The meta-analysis techniques are the perfect solution of biological problems, like finding differential expression patterns observed among different experiments with similar experimental design. However, it cannot be applied in scenarios where you want to use expression values for the downstream analysis. The analytical methods for direct integration of gene expression dataset from two or more studies can be used, when you want to improve the statistical power by integration of dataset, and yet, want to have gene expression values for downstream statistical analysis. The direct integration of datasets from different studies is challenging due to the existence of myriad sources of non-biological variations, often referred as ‘batch-effects’. Such probe-level integration of dataset from two different studies is possible by removing batch-effects with the help of cross-platform normalization methods . The batch corrected and merged dataset can be used for the identification of genes which are differentially expressed compared to controls. Differential expression is definitely an important criterion for therapeutic target; however, certain other conditions must be met by a gene to qualify as a potential therapeutic target.

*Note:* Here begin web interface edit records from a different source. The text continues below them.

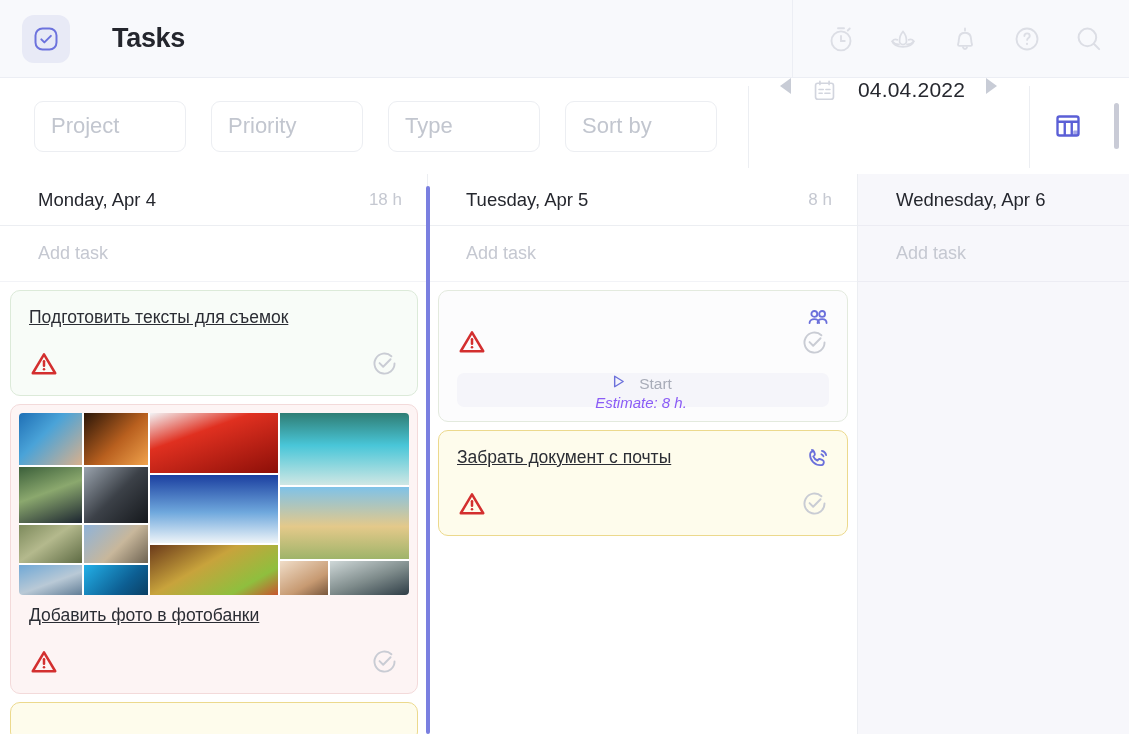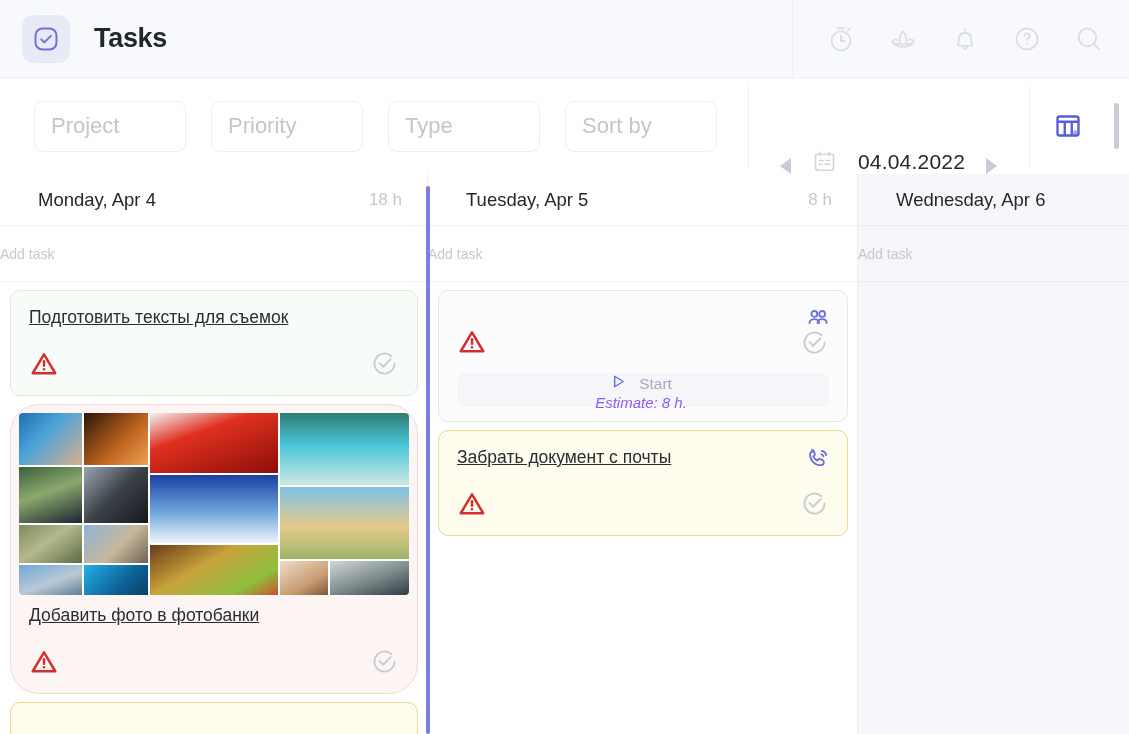--- a/index.html
+++ b/index.html
@@ -19,21 +19,21 @@
     border-bottom: 1px solid #eceef4;
     display: flex; align-items: center;
   }
   .header-left { display: flex; align-items: center; padding-left: 22px; flex: 0 0 auto; }
   .app-icon {
     width: 48px; height: 48px; border-radius: 12px;
     background: #e8eaf6;
     display: flex; align-items: center; justify-content: center;
   }
   .app-title {
-    margin-left: 24px;
+    margin-left: 42px;
     font-size: 27px; font-weight: bold; color: #24262d;
     letter-spacing: -0.3px;
   }
   .header-sep {
     position: absolute; left: 792px; top: 0; width: 1px; height: 78px;
     background: #eceef4;
   }
   .header-icons {
     position: absolute; right: 8px; top: 0; height: 78px;
     display: flex; align-items: center; gap: 18px; padding-right: 10px;
@@ -57,21 +57,21 @@
     cursor: pointer;
   }
   .toolbar-divider {
     position: absolute; left: 748px; top: 86px; width: 1px; height: 82px; background: #eceef2;
   }
   .toolbar-divider2 {
     position: absolute; left: 1029px; top: 86px; width: 1px; height: 82px; background: #eceef2;
   }
   .datenav {
     position: absolute; left: 748px; top: 78px; width: 281px; height: 96px;
-    display: flex; align-items: flex-end; justify-content: center; gap: 21px;
+    display: flex; align-items: flex-start; justify-content: center; gap: 21px;
   }
   .tri { width: 0; height: 0; cursor: pointer; }
   .tri-left { border-top: 8px solid transparent; border-bottom: 8px solid transparent; border-right: 11px solid #c8ccd6; }
   .tri-right { border-top: 8px solid transparent; border-bottom: 8px solid transparent; border-left: 11px solid #c8ccd6; }
   .datetext { font-size: 21px; color: #25272e; letter-spacing: .2px; }
   .view-toggle {
     position: absolute; left: 1050px; top: 108px;
     width: 36px; height: 36px; display:flex; align-items:center; justify-content:center;
     cursor: pointer;
   }
@@ -89,22 +89,22 @@
   .col-border { position: absolute; top:0; right: 0; width: 1px; height: 560px; background: #eceef2; }
 
   .col-head {
     height: 52px; display: flex; align-items: center;
     padding: 0 26px 0 38px; justify-content: space-between;
     border-bottom: 1px solid #eceef2;
   }
   .col-title { font-size: 18.5px; color: #25272e; }
   .col-hours { font-size: 17px; color: #c5c8d1; }
   .add-task {
-    height: 56px; display: flex; align-items: center; 
-    font-size: 14px; color: #c5c8d1; cursor: pointer;
+    height: 56px; display: flex; align-items: center; padding-left: 38px;
+    font-size: 18px; color: #c5c8d1; cursor: pointer;
     border-bottom: 1px solid #f2f3f7;
   }
   .col-3 .col-head, .col-3 .add-task { border-color: #ececf3; }
 
   .cards { padding: 8px 10px 0 10px; }
   .card {
     border-radius: 10px; margin-bottom: 8px;
     padding: 16px 18px 14px 18px;
     position: relative;
   }
@@ -144,21 +144,21 @@
   .c3 { grid-template-rows: 72px 72px 38px; }
   .c3b { display:grid; grid-template-columns: 48px 1fr; gap:2px; }
   .ph { width: 100%; height: 100%; }
 
   .divider-drag {
     position: absolute; left: 426px; top: 186px;
     width: 4px; height: 548px; background: #7a7fe0; border-radius: 2px;
     cursor: col-resize; z-index: 5;
   }
 
-  .card-photo { padding: 8px 8px 14px 8px; border-radius: 29px; }
+  .card-photo { padding: 8px 8px 14px 8px; }
   .card-photo .card-title { padding: 8px 10px 0 10px; }
   .card-photo .card-row { padding: 0 10px; }
 </style>
 </head>
 <body>
 
 <div class="app">
 
   <div class="header">
     <div class="header-left">

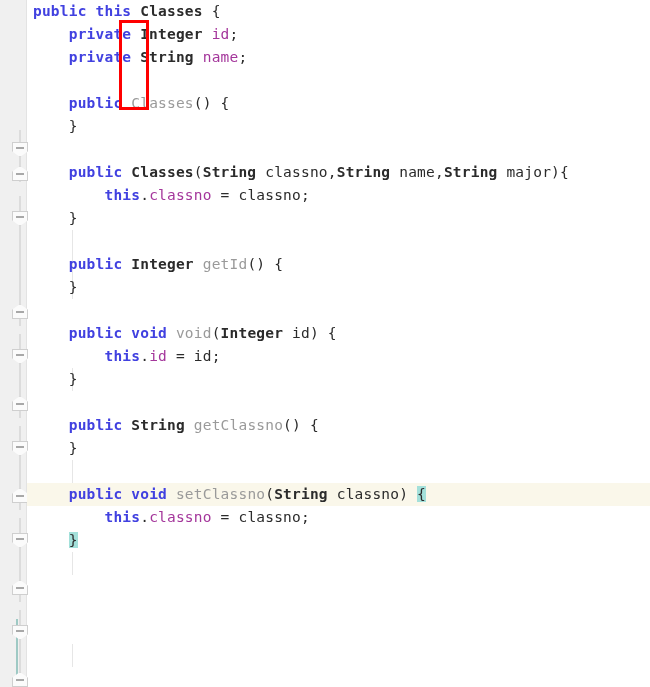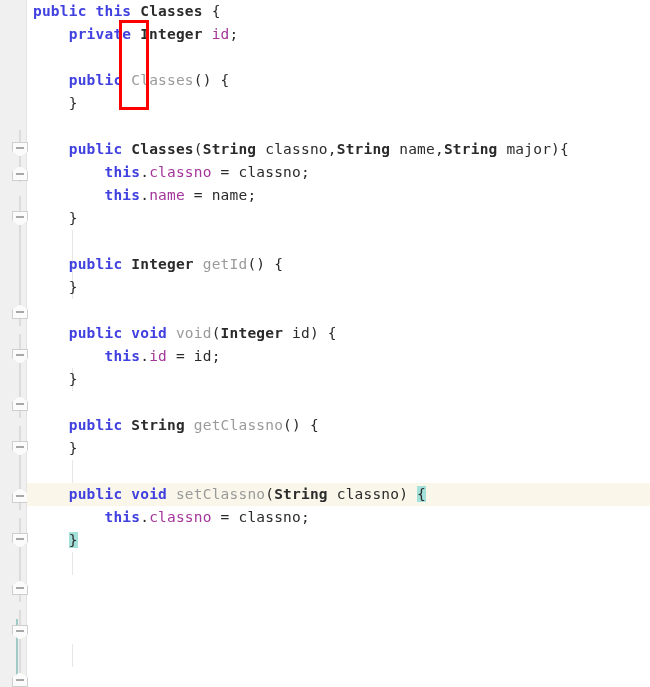--- a/index.html
+++ b/index.html
@@ -157,35 +157,35 @@
     <div class="indent-guide" style="left:45px;top:368px;height:23px;"></div>
     <div class="indent-guide" style="left:45px;top:460px;height:23px;"></div>
     <div class="indent-guide" style="left:45px;top:552px;height:23px;"></div>
     <div class="indent-guide" style="left:45px;top:644px;height:23px;"></div>
 
     <div class="line"><span class="inner"><span class="kw" style="color: rgb(65, 65, 224);">public</span> <span class="kw" style="color: rgb(65, 65, 224);">this</span> <span class="cls">Classes</span> <span class="punc">{</span></span></div>
 
     <div class="line"><span class="inner">    <span class="kw" style="color: rgb(65, 65, 224);">private</span> <span class="type">Integer</span> <span class="fld" style="color: rgb(164, 54, 155);">id</span><span class="punc">;</span></span></div>
 
 
+    <div class="line"><span class="inner">    <span class="kw" style="color: rgb(65, 65, 224);">private</span> <span class="type">String</span> <span class="fld" style="color: rgb(164, 54, 155);">name</span><span class="punc">;</span></span></div>
 
 
     <div class="line"><span class="inner"> </span></div>
 
     <div class="line"><span class="inner">    <span class="kw" style="color: rgb(65, 65, 224);">public</span> <span class="mth" style="color: rgb(154, 154, 154);">Classes</span><span class="punc">()</span> <span class="punc">{</span></span></div>
 
     <div class="line"><span class="inner">    <span class="punc">}</span></span></div>
 
     <div class="line"><span class="inner"> </span></div>
 
     <div class="line"><span class="inner">    <span class="kw" style="color: rgb(65, 65, 224);">public</span> <span class="cls">Classes</span><span class="punc">(</span><span class="type">String</span> <span class="pln spell">classno</span><span class="punc">,</span><span class="type">String</span> <span class="pln">name</span><span class="punc">,</span><span class="type">String</span> <span class="pln">major</span><span class="punc">)</span><span class="punc">{</span></span></div>
 
     <div class="line"><span class="inner">        <span class="kw" style="color: rgb(65, 65, 224);">this</span><span class="punc">.</span><span class="fld" style="color: rgb(164, 54, 155);">classno</span> <span class="punc">=</span> <span class="pln">classno</span><span class="punc">;</span></span></div>
 
-    <div class="line"><span class="inner">        <span class="kw" style="color: rgb(65, 65, 224);">this</span><span class="punc">.</span><span class="fld" style="color: rgb(164, 54, 155);">name</span> <span class="punc">=</span> <span class="pln">name</span><span class="punc">;</span></span></div>
 
 
     <div class="line"><span class="inner">    <span class="punc">}</span></span></div>
 
     <div class="line"><span class="inner"> </span></div>
 
     <div class="line"><span class="inner">    <span class="kw" style="color: rgb(65, 65, 224);">public</span> <span class="type">Integer</span> <span class="mth" style="color: rgb(154, 154, 154);">getId</span><span class="punc">()</span> <span class="punc">{</span></span></div>
 
 
     <div class="line"><span class="inner">    <span class="punc">}</span></span></div>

Dependency network can be generated based on gene expression correlation among differentially expressed genes. The genes which undergo marked change between diseased and control conditions are good candidate for therapeutic intervention. Two genes can be also connected based on causal relationship (activate/inhibit) between them. Causal reasoning analysis attempts to identify the biologically meaningful hypothesis.
In my view natural compounds have promising target profile with targets dispersed across different hallmark events, thus they can be regarded as ideal candidate of drug development. The physicochemical properties of most of the natural compounds are optimal for clinical use; however, there are certain natural compounds have low bioavailability due to non-optimal physicochemical properties. The poor bioavailability can be regarded as one of the main roadblocks towards realization of natural compounds based therapy. The problem of poor bioavailability can be addressed with the help of various structural optimization methods, and/or with the help of novel targeted drug delivery methods with path-breaking technological advancements to overcome this challenge The availability of therapeutic targets is most important pre-condition for rational drug discovery and equally the effective treatment options are highly desirable. Mesmerized with great biodiversity in nature, I conclude this write-up with a sense of optimism that our scientific endeavors would make world better place for generations to come to control life style diseases such as cancer, obesity, CVD and diabetes etc.